The records →
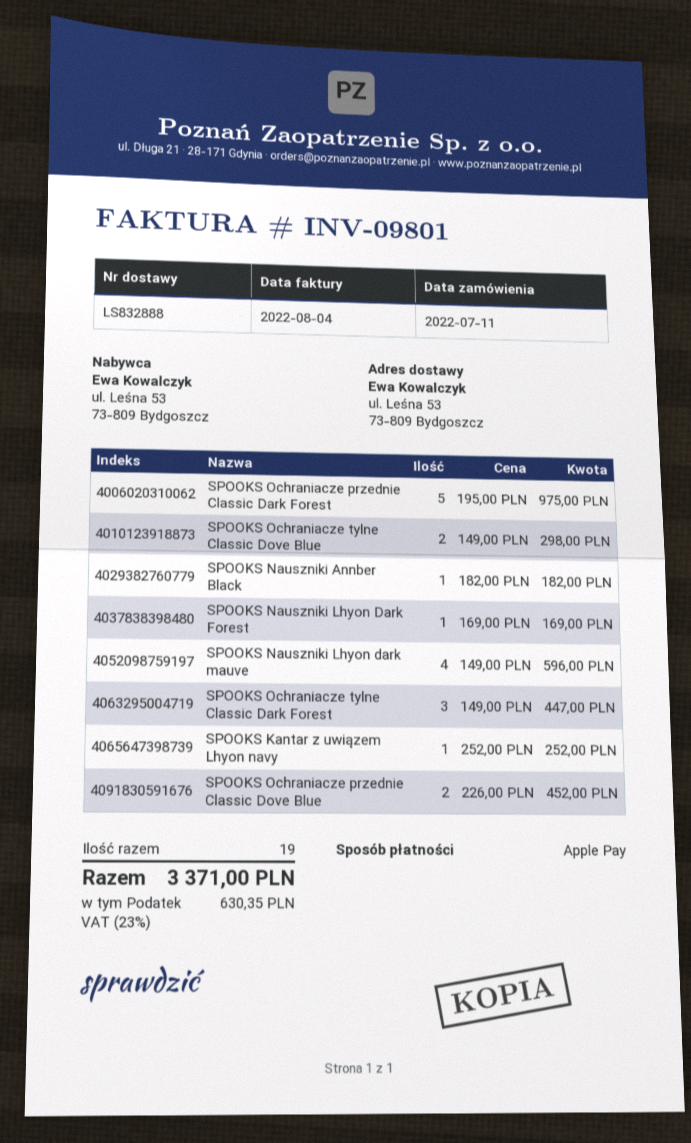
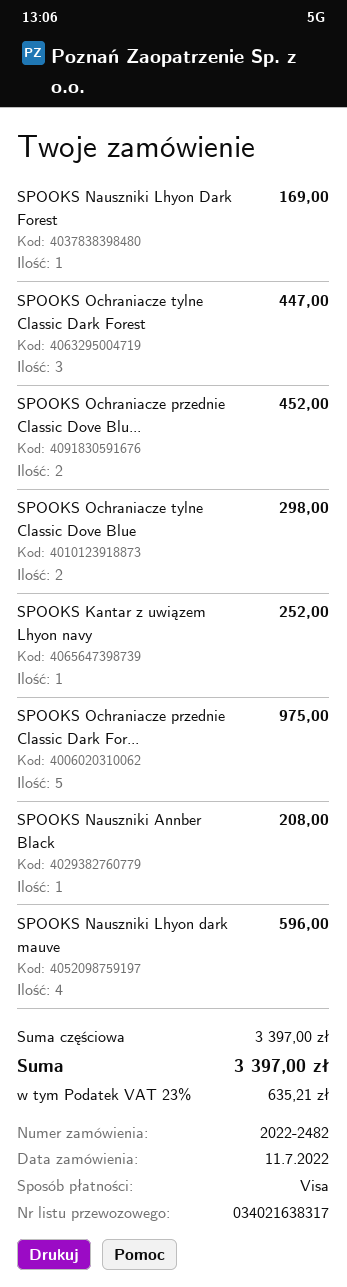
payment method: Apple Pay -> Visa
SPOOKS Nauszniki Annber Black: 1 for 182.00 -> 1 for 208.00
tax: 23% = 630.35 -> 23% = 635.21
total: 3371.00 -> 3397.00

* * *

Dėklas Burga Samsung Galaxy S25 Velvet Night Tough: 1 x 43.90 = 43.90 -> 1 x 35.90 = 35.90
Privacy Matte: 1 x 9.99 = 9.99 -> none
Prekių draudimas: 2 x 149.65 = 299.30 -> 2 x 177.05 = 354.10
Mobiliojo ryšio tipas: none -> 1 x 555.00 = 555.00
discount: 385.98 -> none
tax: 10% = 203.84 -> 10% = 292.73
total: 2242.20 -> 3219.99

Work order → From the line that has "Mobiliojo ryšio tipas: none" through the line that has "total: 2242.20 -> 3219.99", copy every line exactly as it appears above, and leave out all others.

Task answer →
Mobiliojo ryšio tipas: none -> 1 x 555.00 = 555.00
discount: 385.98 -> none
tax: 10% = 203.84 -> 10% = 292.73
total: 2242.20 -> 3219.99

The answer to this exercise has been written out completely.